EXHIBITIONS

新・今日の作家展2020 再生の空間

地主麻衣子/山口啓介

2020.09.22 - 10.11

山口啓介 歩く方舟のfragment/water line 3 2019

地主麻衣子 Lip Wrap/Air Hug/Energy Exchange 2020

地主麻衣子 Lip Wrap/Air Hug/Energy Exchange 2020

地主麻衣子 欲望の音 2018 ※参考作品

山口啓介 「地球・爆」第10番より《黒い泪》 2012 撮影=怡土鉄夫

山口啓介 「地球・爆」第8番より《死海 ファルージャ》(部分) 2019 撮影=怡土鉄夫

山口啓介 「地球・爆」第8番より《白虎 リヴァイアサン》《進化論・退化説》(部分) 2019 撮影=怡土鉄夫

「新・今日の作家展」は、横浜市民ギャラリーが開館した1964年から40年にわたって行った「今日の作家展」の理念を受け継ぎ、2016年より始動した展覧会。これまで、同時代の表現を多角的に取り上げ、幅広い世代の作家の作品を通して現代美術を考察してきた。
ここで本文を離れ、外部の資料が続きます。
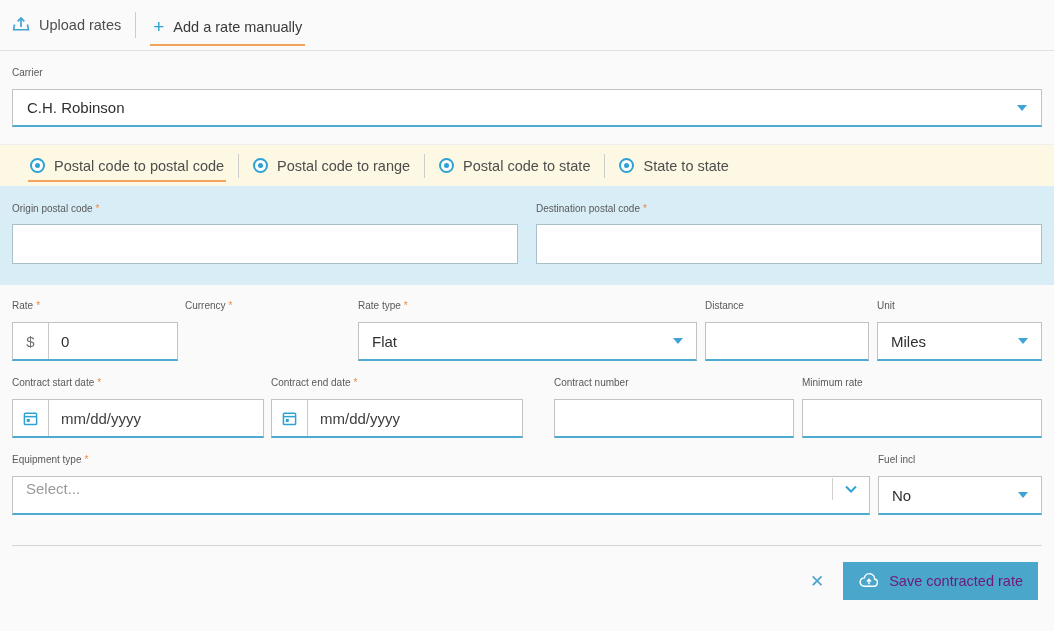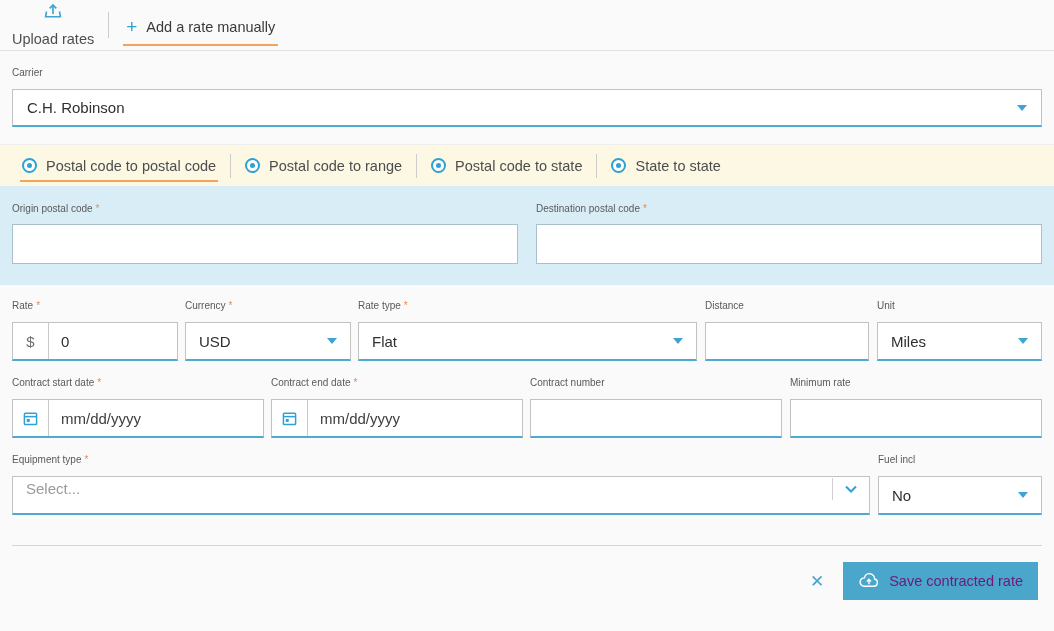--- a/index.html
+++ b/index.html
@@ -12,7 +12,7 @@
   }
   
   .toolbar { display: flex; align-items: center; height: 51px; padding: 0 12px; border-bottom: 1px solid #e2e2e2; }
-  .tool-btn { display: flex; align-items: center; gap: 9px; font-size: 14.5px; color: #4e4e4e; cursor: pointer; flex-direction: column; }
+  .tool-btn { display: flex; align-items: center; gap: 9px; font-size: 14.5px; color: #4e4e4e; cursor: pointer; }
   .v-div { width: 1px; height: 26px; background: #ccc; margin: 0 14px; }
   .add-tab { display: flex; align-items: center; gap: 9px; font-size: 14.5px; color: #3a3a3a; cursor: pointer;
              padding: 5px 3px 8px 3px; border-bottom: 2px solid #F2A45C; margin-top: 8px; }

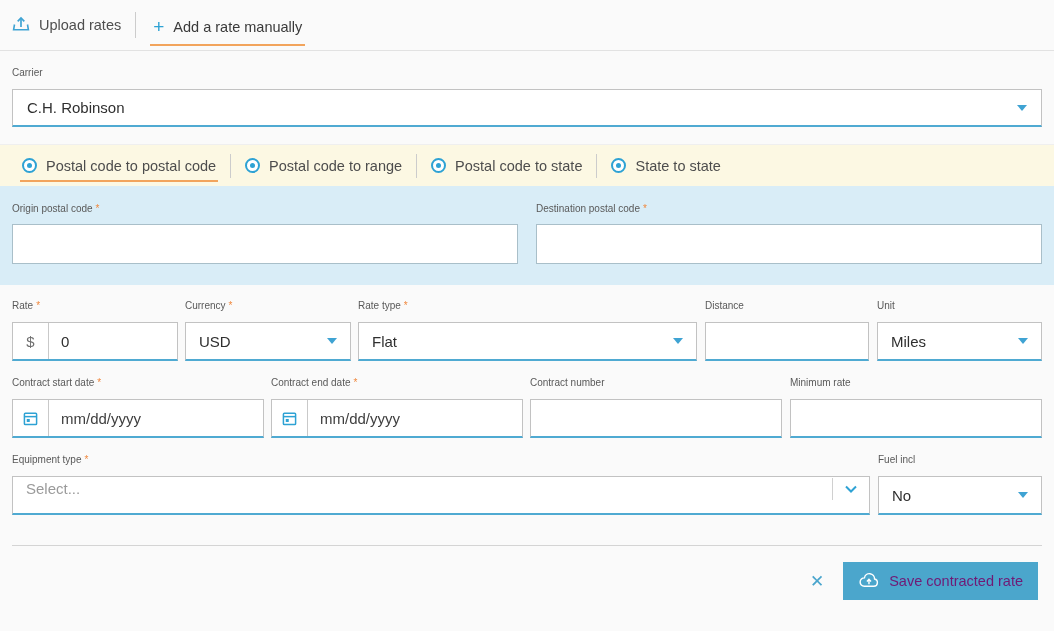--- a/index.html
+++ b/index.html
@@ -27,7 +27,7 @@
   .tri { width: 0; height: 0; border-left: 5px solid transparent; border-right: 5px solid transparent;
          border-top: 6px solid #3FA3D3; }
   
-  .tabs { background: #FCF8E3; height: 42px; display: flex; align-items: center; padding: 0 20px; border-top: 1px solid #efefef; }
+  .tabs { background: #FCF8E3; height: 42px; display: flex; align-items: center; padding: 0 28px; border-top: 1px solid #efefef; }
   .tab { display: flex; align-items: center; gap: 9px; font-size: 14.5px; color: #4d4d4d; cursor: pointer;
          padding: 4px 2px 6px 2px; margin-top: 4px; border-bottom: 2px solid transparent; }
   .tab.active { border-bottom-color: #F2A45C; }

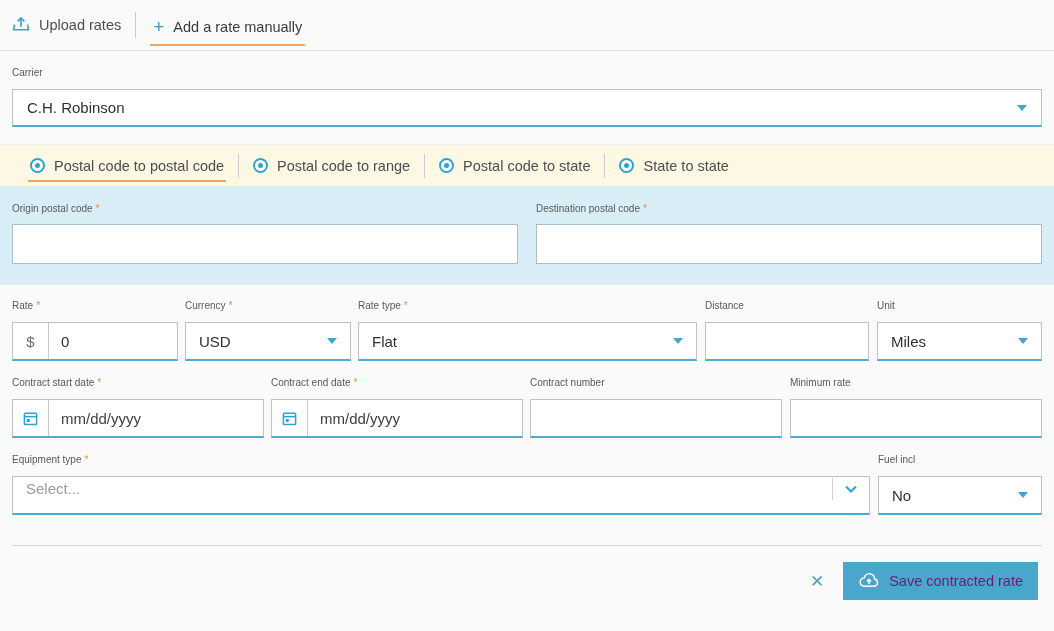--- a/index.html
+++ b/index.html
@@ -148,10 +148,6 @@
     </div>
     <div class="field w-currency">
       <div class="field-label"><span>Currency</span><span class="req">*</span></div>
-      <div class="box select-box">
-        <span>USD</span>
-        <span class="tri"></span>
-      </div>
     </div>
     <div class="field w-ratetype">
       <div class="field-label"><span>Rate type</span><span class="req">*</span></div>

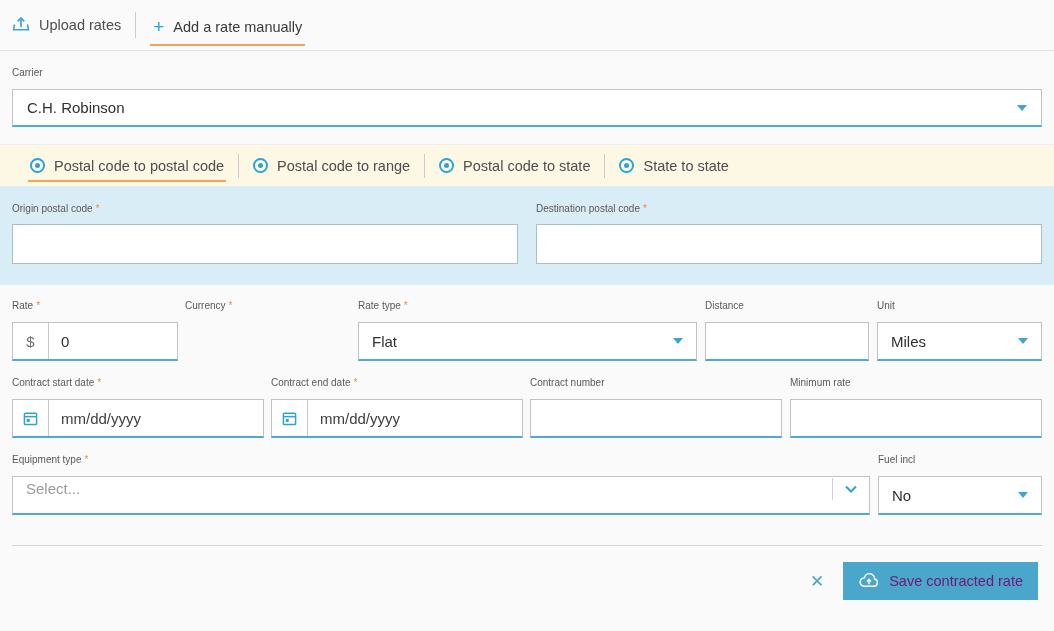--- a/index.html
+++ b/index.html
@@ -52,7 +52,7 @@
   .w-distance { width: 164px; margin-right: 8px; }
   .w-unit { width: 165px; }
   .w-c { width: 252px; }
-  .mr7 { margin-right: 7px; } .mr8 { margin-right: 8px; }
+  .mr7 { margin-right: 7px; } .mr8 { margin-right: 8px; margin-left: 24px; }
   .w-equipment { width: 858px; margin-right: 8px; }
   .w-fuel { width: 164px; }
   .box input { border: none; outline: none; flex: 1; min-width: 0; height: 100%; padding: 0 12px;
 2020年は「再生の空間」をテーマに、身近な場所あるいは世界で起こっている事象に向き合い、未来を志向していく行動と日常への関心を喚起するような制作をしている2人の作家、地主麻衣子と山口啓介を紹介する。

 地主は1984年神奈川県生まれ。2010年多摩美術大学大学院美術研究科絵画専攻修了。個人的な物語をテーマとしたドローイングや小説の制作から発展し、映像、インスタレーション、パフォーマンスなどを総合的に組み合わせた「新しい種類の文学」を創作している。近年の個展に、「欲望の音」(HAGIWARA PROJECTS、東京、2018)、「53丁目のシルバーファクトリー」(Art Center Ongoing、東京、2018)などがある。

 山口は1962年兵庫県生まれ。85年武蔵野美術大学別科実技専修科油絵専修修了。90年頃に方舟を描いた大型の銅版画作品でデビュー。92年ニューヨーク、ペンシルヴェニア(アメリカ)、95年にデュッセルドルフ(ドイツ)に滞在。以降、国内外で個展を開催し、グループ展に多数参加。歴史上の事柄を多面的にとらえ、版画、絵画、立体といった様々な表現方法により、自然と人間が共存するイメージの世界を描き続けてきた。

 移ろい過ぎ去っていく現在を見つめながら、不変的な視点を持ち合わせたふたり。本展では、見る者に記憶の再生や物事の再考を促す地主と山口の作品を展示し、新型コロナウイルスの影響により新しい生活が展開される今日の状況において、私たちの生やそれを取り巻く環境、社会を繰り返し認識していくような視点を提示する。